Scientists at the US Department of Energy’s Brookhaven National Laboratory have discovered that adding gold clusters to platinum fuel cell catalysts prevents them from dissolving.
Platinum is the most efficient electrocatalyst for accelerating chemical reactions in fuel cells for electric vehicles, but during stop-and-go driving, the platinum dissolves, which reduces its efficiency as a catalyst. A platinum cathode electrocatalyst can shrink by as much as 45 per cent over five days.
Under lab conditions that imitate normal fuel cell use, the Brookhaven researchers added gold clusters to the platinum electrocatalyst, which kept it intact during an accelerated stability test. This test was conducted under conditions similar to those encountered in stop-and-go driving in an electric car.
The researchers displaced a single layer of copper with gold on carbon-supported platinum nanoparticles. After being subjected to several sweeps of 1.2 volts, the gold monolayer transformed into three-dimensional clusters.

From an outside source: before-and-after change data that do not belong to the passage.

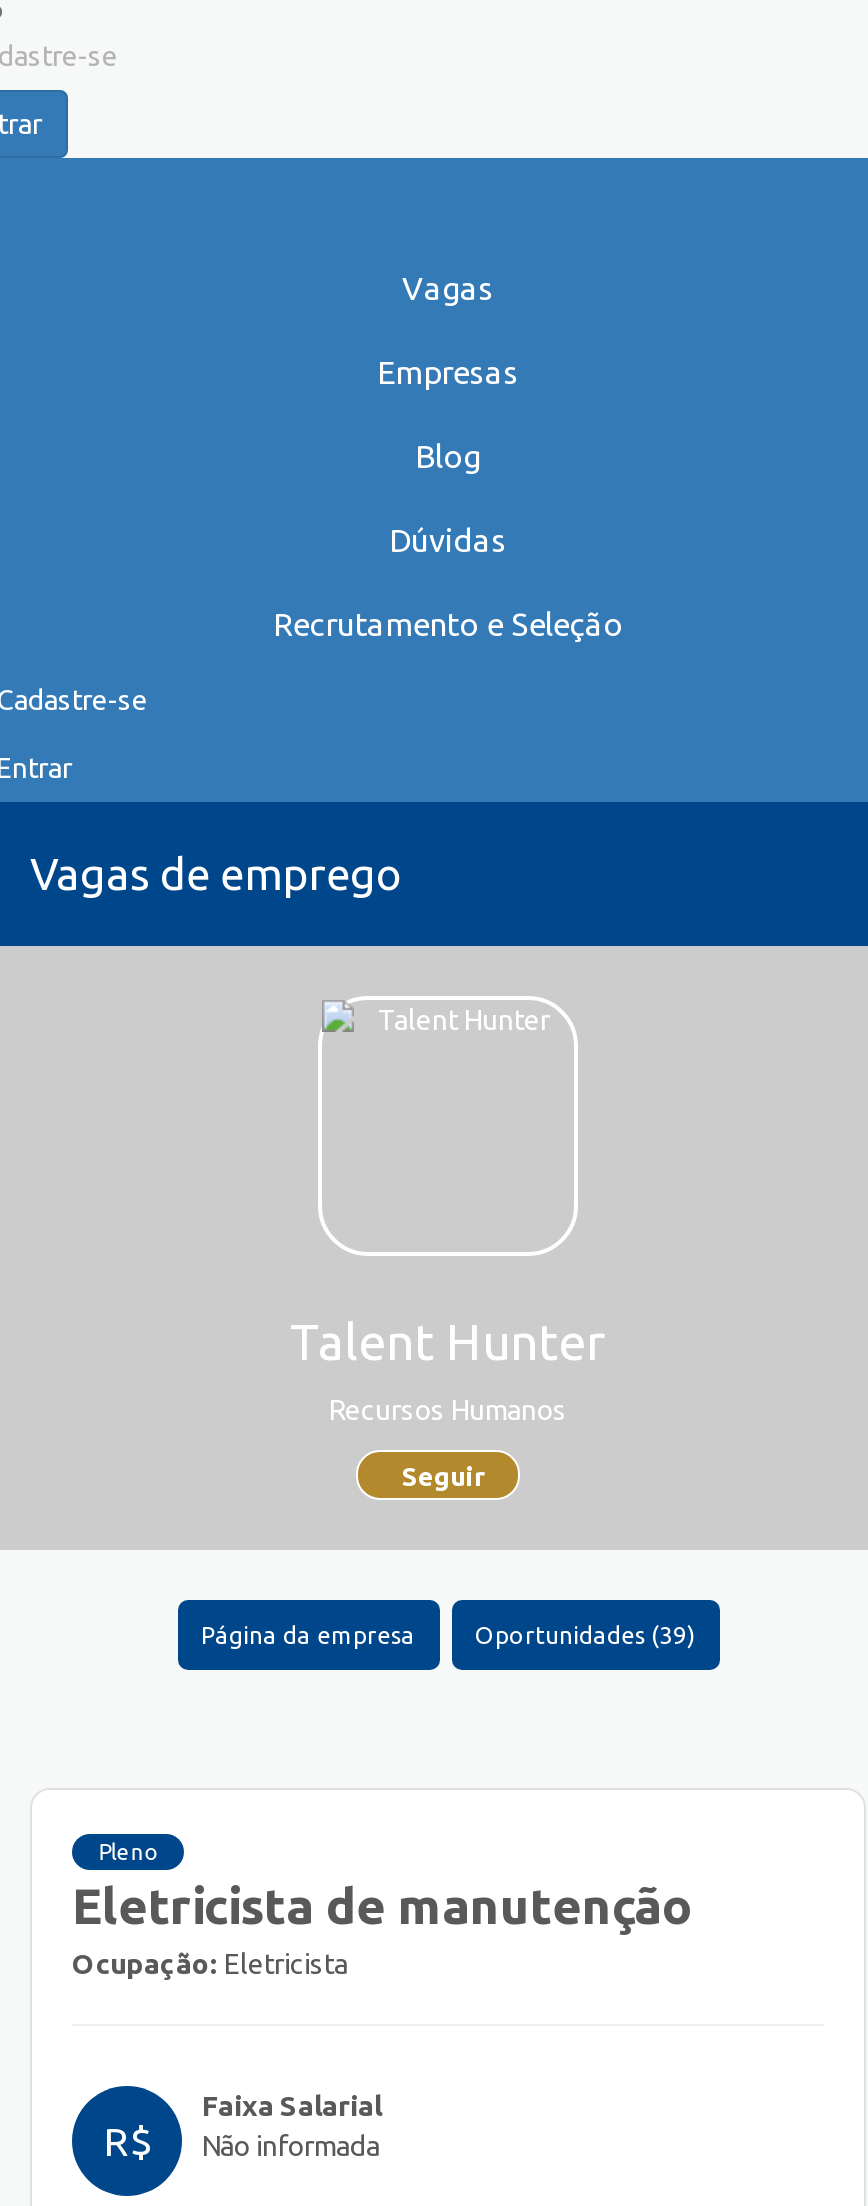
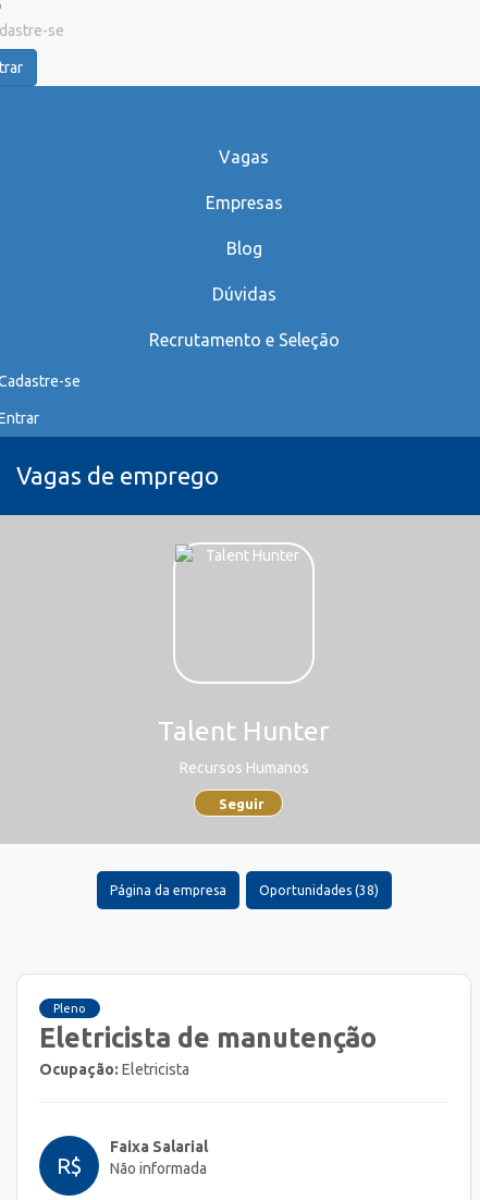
[475,1622,695,1648] Oportunidades (39) -> [259,883,378,897] Oportunidades (38)

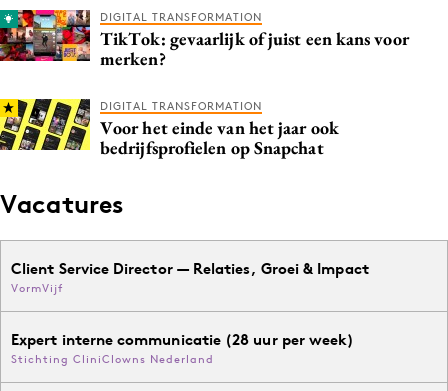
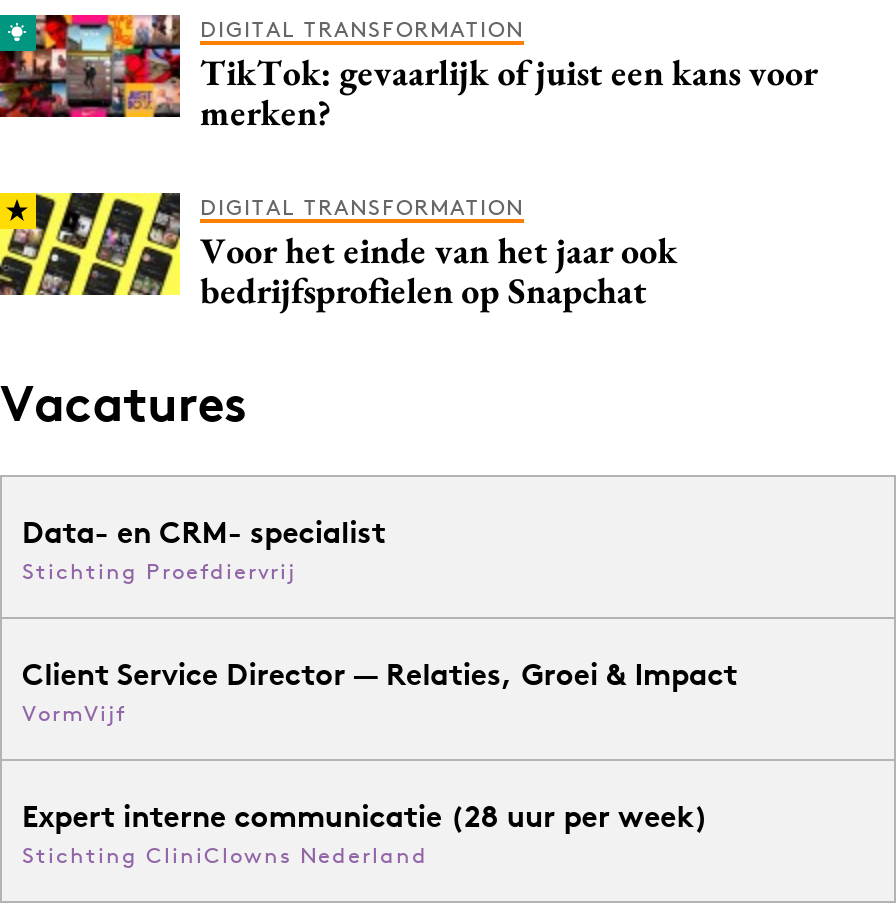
none -> [22,513,386,585] Data- en CRM- specialist | Stichting Proefdiervrij

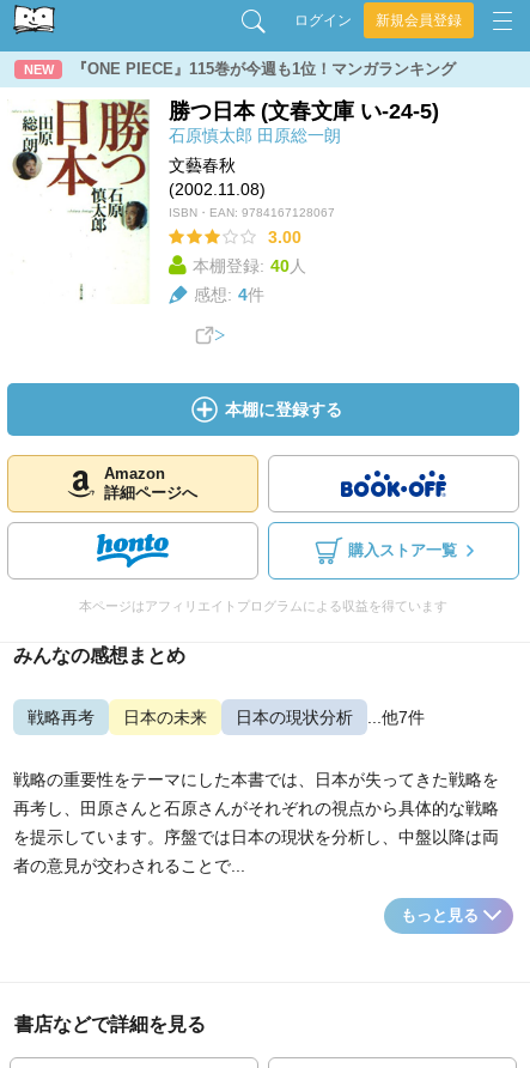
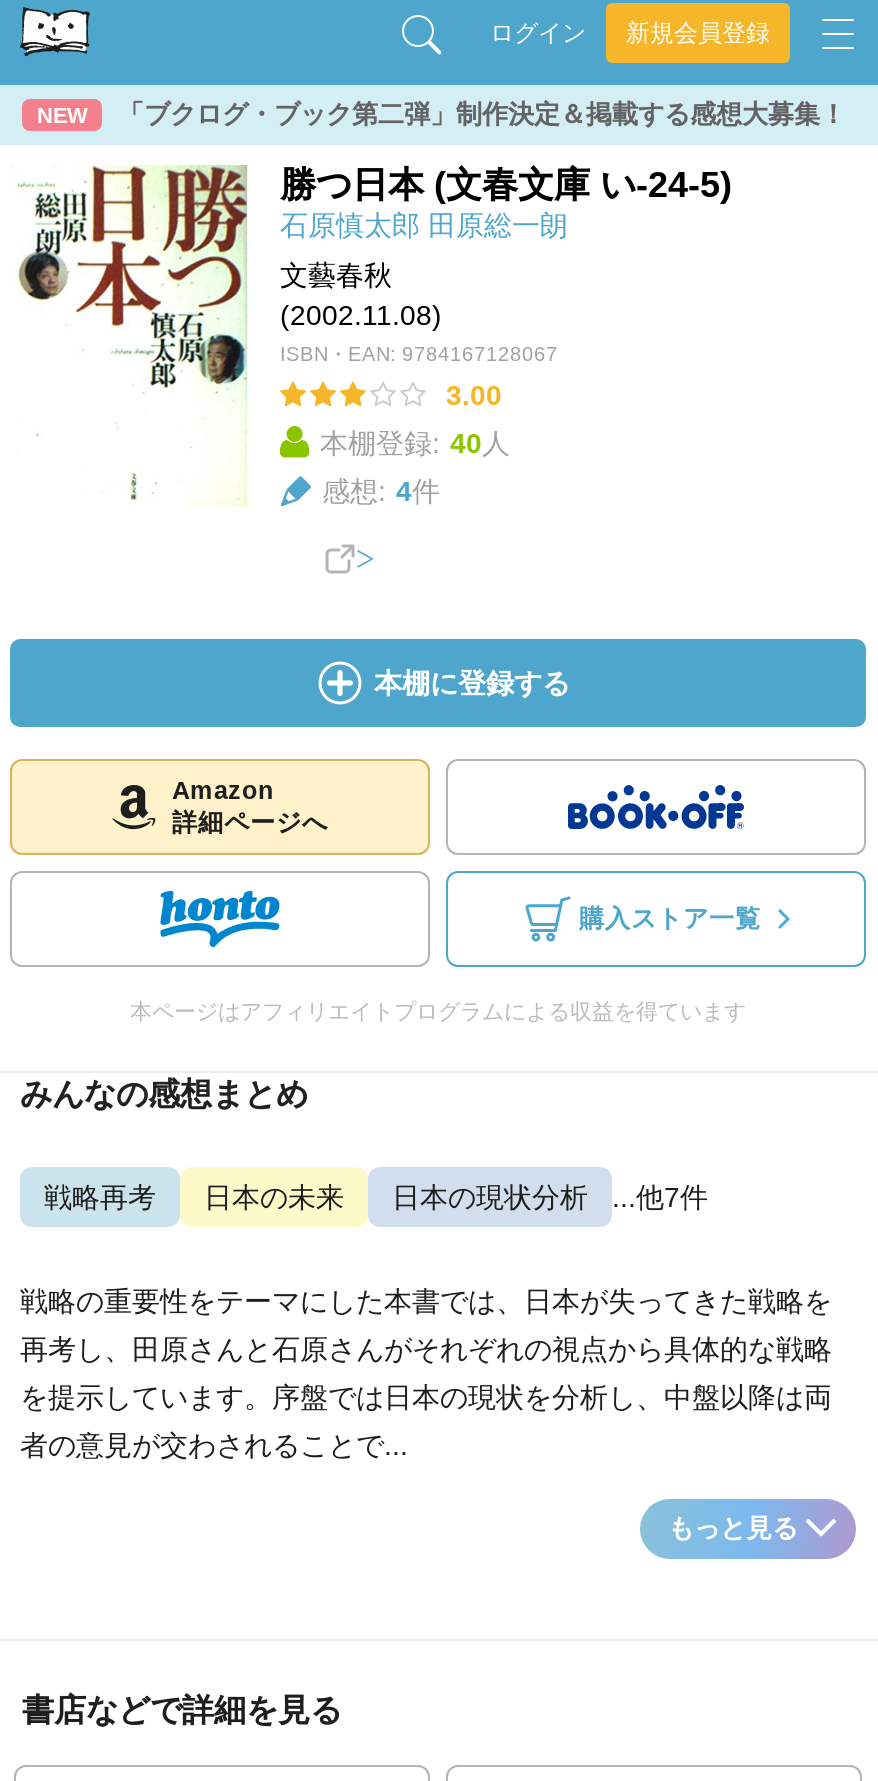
[72,60,456,78] 『ONE PIECE』115巻が今週も1位！マンガランキング -> [118,99,846,129] 「ブクログ・ブック第二弾」制作決定＆掲載する感想大募集！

Using x-rays as probes at Brookhaven’s National Synchrotron Light Source, a scanning transmission microscope at Brookhaven’s Centre for Functional Nanomaterials, and electrochemical techniques in the laboratory, the scientists were able to verify the reduced oxidation of platinum and to determine the structure of the resulting platinum electrocatalyst with gold clusters, which helped them to gain an understanding of the effects of the gold clusters.
In the Brookhaven experiment, the platinum electrocatalyst remained stable with potential cycling between 0.6 and 1.1 volts in over 30,000 oxidation-reduction cycles, imitating the conditions of stop-and-go driving.
The next step for the researchers will be to attempt to duplicate the results in real fuel cells.